[Modification records]
------------------------------
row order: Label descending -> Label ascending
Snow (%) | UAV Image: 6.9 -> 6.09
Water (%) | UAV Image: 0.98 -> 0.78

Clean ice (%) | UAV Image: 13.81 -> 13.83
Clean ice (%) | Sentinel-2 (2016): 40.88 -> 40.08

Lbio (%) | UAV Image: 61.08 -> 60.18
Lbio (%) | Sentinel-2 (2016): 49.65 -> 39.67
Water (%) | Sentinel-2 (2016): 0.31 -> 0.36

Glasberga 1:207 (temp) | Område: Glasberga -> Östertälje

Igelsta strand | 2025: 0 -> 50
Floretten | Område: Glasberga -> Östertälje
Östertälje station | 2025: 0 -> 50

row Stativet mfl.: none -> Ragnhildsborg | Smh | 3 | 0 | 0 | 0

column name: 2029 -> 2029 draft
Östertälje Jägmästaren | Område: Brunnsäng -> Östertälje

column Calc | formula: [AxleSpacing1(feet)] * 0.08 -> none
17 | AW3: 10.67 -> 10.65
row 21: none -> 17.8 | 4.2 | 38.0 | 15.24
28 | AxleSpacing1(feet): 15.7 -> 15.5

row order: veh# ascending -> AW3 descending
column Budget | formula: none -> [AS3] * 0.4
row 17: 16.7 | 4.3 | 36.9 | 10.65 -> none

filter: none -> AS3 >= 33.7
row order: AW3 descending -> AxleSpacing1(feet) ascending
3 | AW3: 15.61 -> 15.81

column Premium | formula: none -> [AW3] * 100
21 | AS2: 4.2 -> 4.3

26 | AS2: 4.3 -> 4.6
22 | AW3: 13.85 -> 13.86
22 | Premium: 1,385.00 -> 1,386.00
------------------------------
* **THE TASK**: The records given above are to be repeated in full, exactly.

* **ANSWER**:
row order: Label descending -> Label ascending
Snow (%) | UAV Image: 6.9 -> 6.09
Water (%) | UAV Image: 0.98 -> 0.78

Clean ice (%) | UAV Image: 13.81 -> 13.83
Clean ice (%) | Sentinel-2 (2016): 40.88 -> 40.08

Lbio (%) | UAV Image: 61.08 -> 60.18
Lbio (%) | Sentinel-2 (2016): 49.65 -> 39.67
Water (%) | Sentinel-2 (2016): 0.31 -> 0.36

Glasberga 1:207 (temp) | Område: Glasberga -> Östertälje

Igelsta strand | 2025: 0 -> 50
Floretten | Område: Glasberga -> Östertälje
Östertälje station | 2025: 0 -> 50

row Stativet mfl.: none -> Ragnhildsborg | Smh | 3 | 0 | 0 | 0

column name: 2029 -> 2029 draft
Östertälje Jägmästaren | Område: Brunnsäng -> Östertälje

column Calc | formula: [AxleSpacing1(feet)] * 0.08 -> none
17 | AW3: 10.67 -> 10.65
row 21: none -> 17.8 | 4.2 | 38.0 | 15.24
28 | AxleSpacing1(feet): 15.7 -> 15.5

row order: veh# ascending -> AW3 descending
column Budget | formula: none -> [AS3] * 0.4
row 17: 16.7 | 4.3 | 36.9 | 10.65 -> none

filter: none -> AS3 >= 33.7
row order: AW3 descending -> AxleSpacing1(feet) ascending
3 | AW3: 15.61 -> 15.81

column Premium | formula: none -> [AW3] * 100
21 | AS2: 4.2 -> 4.3

26 | AS2: 4.3 -> 4.6
22 | AW3: 13.85 -> 13.86
22 | Premium: 1,385.00 -> 1,386.00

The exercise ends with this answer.